- [Exercise]: Write each line below back out exactly, omitting its pictures.

- [Data provided]:

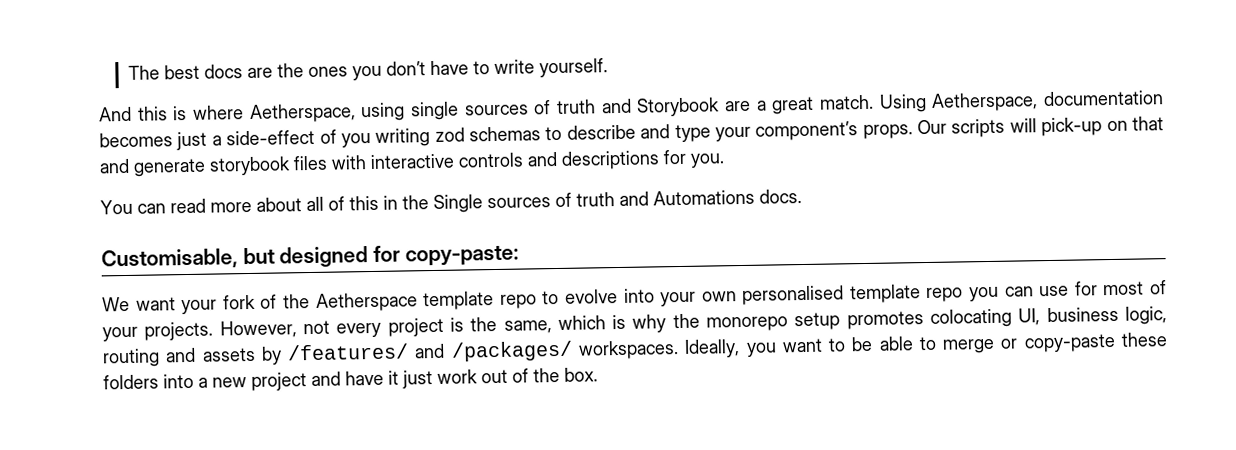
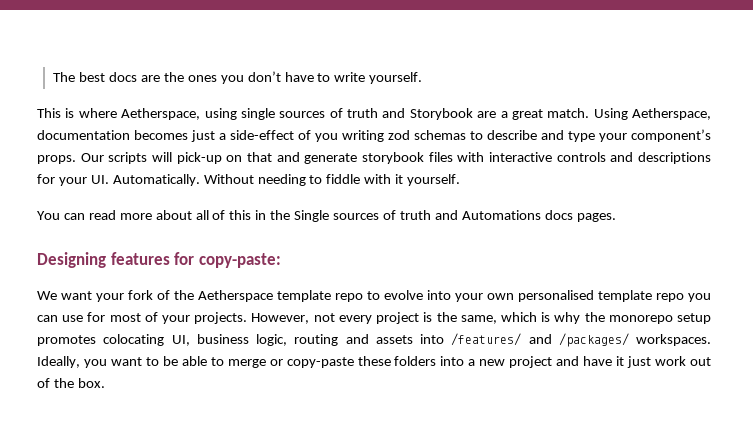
- And this is where Aetherspace, using single sources of truth and Storybook are a great match.
+ This is where Aetherspace, using single sources of truth and Storybook are a great match.
- Our scripts will pick-up on that and generate storybook files with interactive controls and descriptions for you.
+ Our scripts will pick-up on that and generate storybook files with interactive controls and descriptions for your UI. Automatically. Without needing to fiddle with it yourself.
- You can read more about all of this in the Single sources of truth and Automations docs.
- Customisable, but designed for copy-paste:
+ You can read more about all of this in the Single sources of truth and Automations docs pages.
+ Designing features for copy-paste:
- However, not every project is the same, which is why the monorepo setup promotes colocating UI, business logic, routing and assets by /features/ and /packages/ workspaces.
+ However, not every project is the same, which is why the monorepo setup promotes colocating UI, business logic, routing and assets into /features/ and /packages/ workspaces.

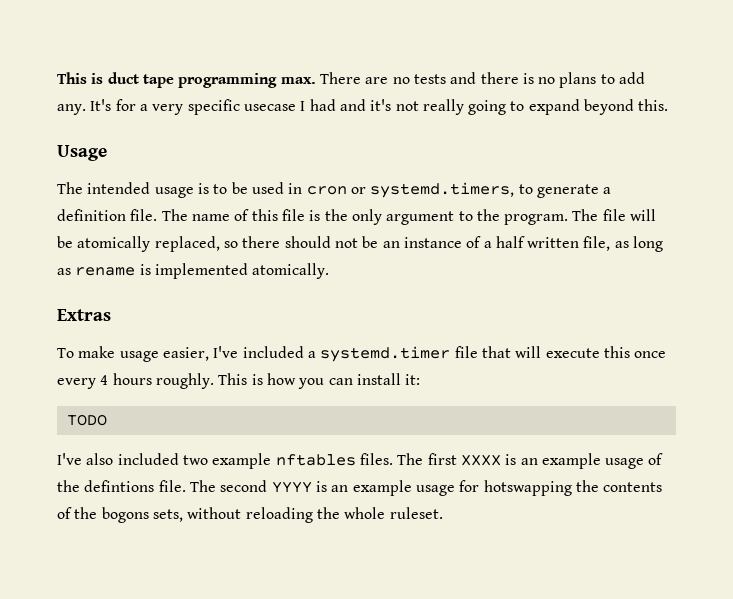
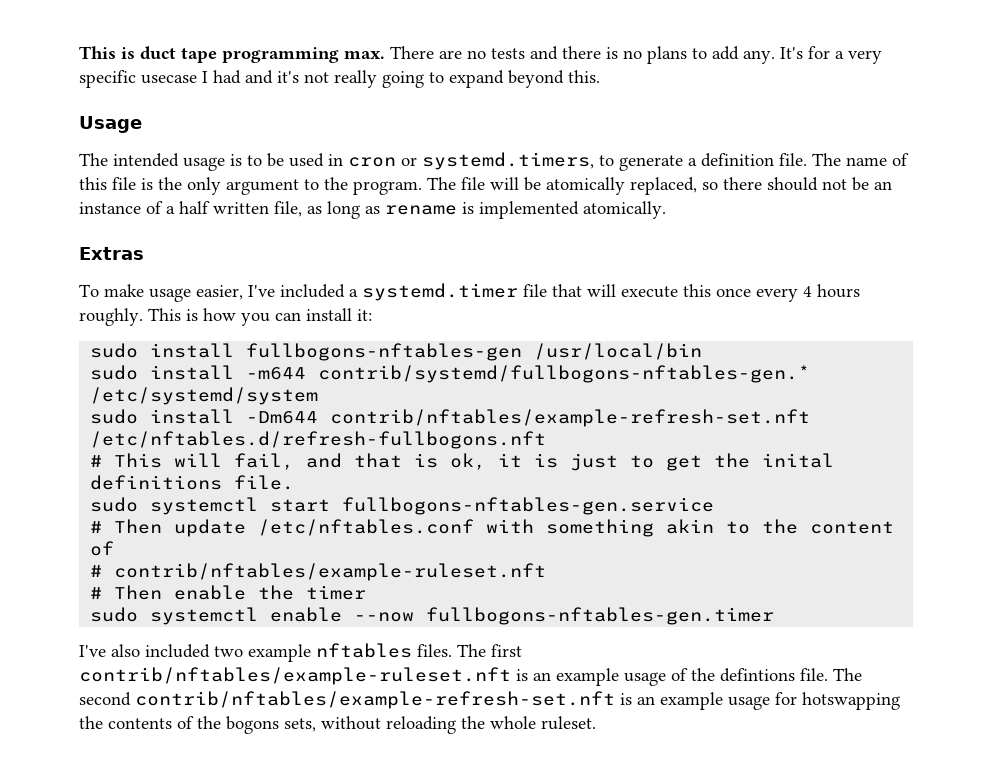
- TODO
+ sudo install fullbogons-nftables-gen /usr/local/bin
+ sudo install -m644 contrib/systemd/fullbogons-nftables-gen.* /etc/systemd/system
+ sudo install -Dm644 contrib/nftables/example-refresh-set.nft /etc/nftables.d/refresh-fullbogons.nft
+ # This will fail, and that is ok, it is just to get the inital definitions file.
+ sudo systemctl start fullbogons-nftables-gen.service
+ # Then update /etc/nftables.conf with something akin to the content of
+ # contrib/nftables/example-ruleset.nft
+ # Then enable the timer
+ sudo systemctl enable --now fullbogons-nftables-gen.timer
- The first XXXX is an example usage of the defintions file.
+ The first contrib/nftables/example-ruleset.nft is an example usage of the defintions file.
- The second YYYY is an example usage for hotswapping the contents of the bogons sets, without reloading the whole ruleset.
+ The second contrib/nftables/example-refresh-set.nft is an example usage for hotswapping the contents of the bogons sets, without reloading the whole ruleset.

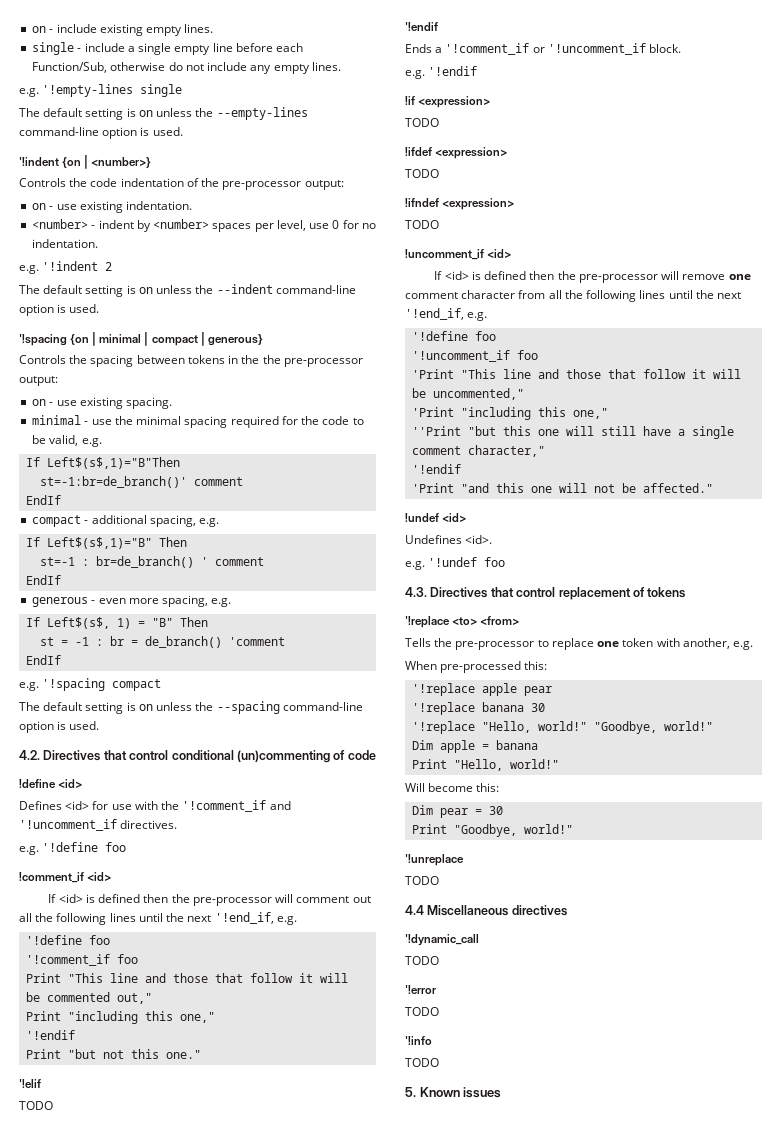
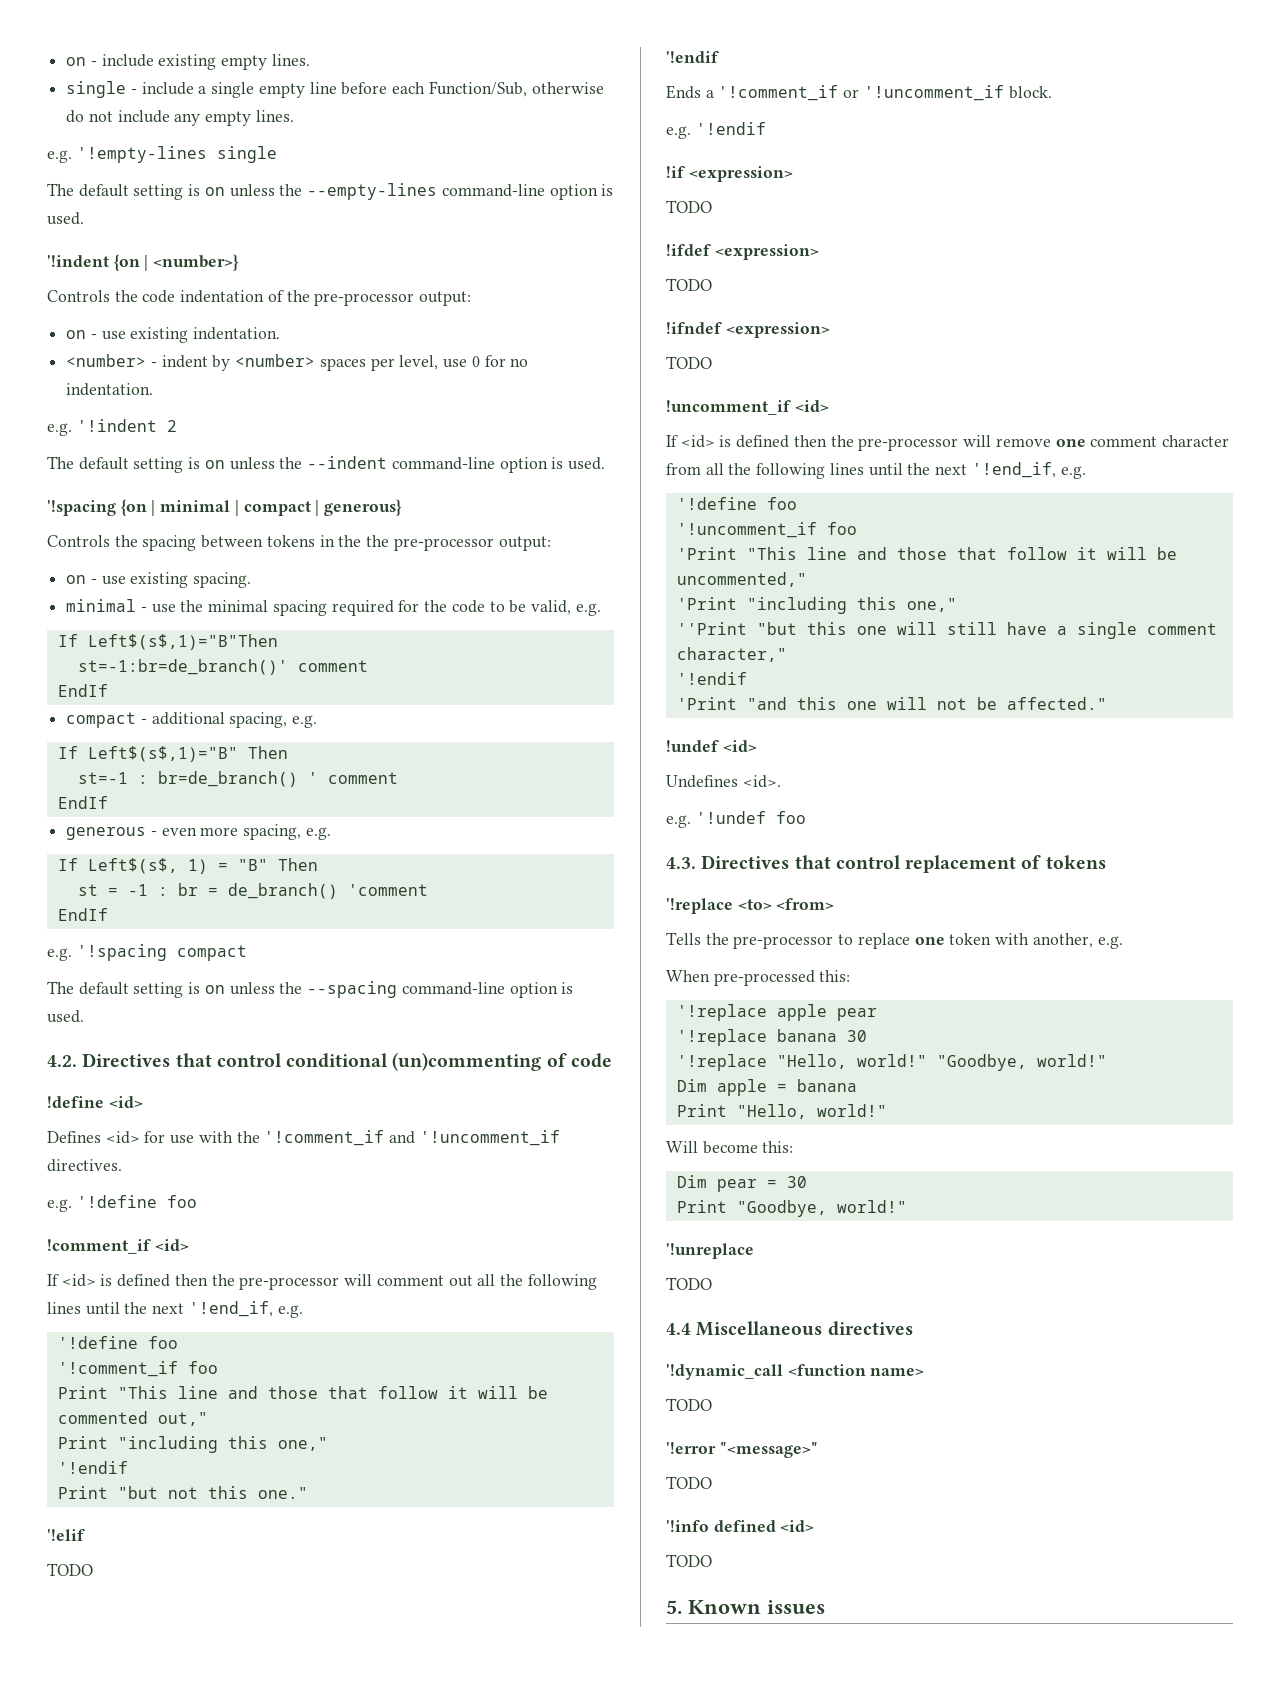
- '!dynamic_call
+ '!dynamic_call <function name>
- '!error
+ '!error "<message>"
- '!info
+ '!info defined <id>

- [Answer section]:
- And this is where Aetherspace, using single sources of truth and Storybook are a great match.
+ This is where Aetherspace, using single sources of truth and Storybook are a great match.
- Our scripts will pick-up on that and generate storybook files with interactive controls and descriptions for you.
+ Our scripts will pick-up on that and generate storybook files with interactive controls and descriptions for your UI. Automatically. Without needing to fiddle with it yourself.
- You can read more about all of this in the Single sources of truth and Automations docs.
- Customisable, but designed for copy-paste:
+ You can read more about all of this in the Single sources of truth and Automations docs pages.
+ Designing features for copy-paste:
- However, not every project is the same, which is why the monorepo setup promotes colocating UI, business logic, routing and assets by /features/ and /packages/ workspaces.
+ However, not every project is the same, which is why the monorepo setup promotes colocating UI, business logic, routing and assets into /features/ and /packages/ workspaces.

- TODO
+ sudo install fullbogons-nftables-gen /usr/local/bin
+ sudo install -m644 contrib/systemd/fullbogons-nftables-gen.* /etc/systemd/system
+ sudo install -Dm644 contrib/nftables/example-refresh-set.nft /etc/nftables.d/refresh-fullbogons.nft
+ # This will fail, and that is ok, it is just to get the inital definitions file.
+ sudo systemctl start fullbogons-nftables-gen.service
+ # Then update /etc/nftables.conf with something akin to the content of
+ # contrib/nftables/example-ruleset.nft
+ # Then enable the timer
+ sudo systemctl enable --now fullbogons-nftables-gen.timer
- The first XXXX is an example usage of the defintions file.
+ The first contrib/nftables/example-ruleset.nft is an example usage of the defintions file.
- The second YYYY is an example usage for hotswapping the contents of the bogons sets, without reloading the whole ruleset.
+ The second contrib/nftables/example-refresh-set.nft is an example usage for hotswapping the contents of the bogons sets, without reloading the whole ruleset.

- '!dynamic_call
+ '!dynamic_call <function name>
- '!error
+ '!error "<message>"
- '!info
+ '!info defined <id>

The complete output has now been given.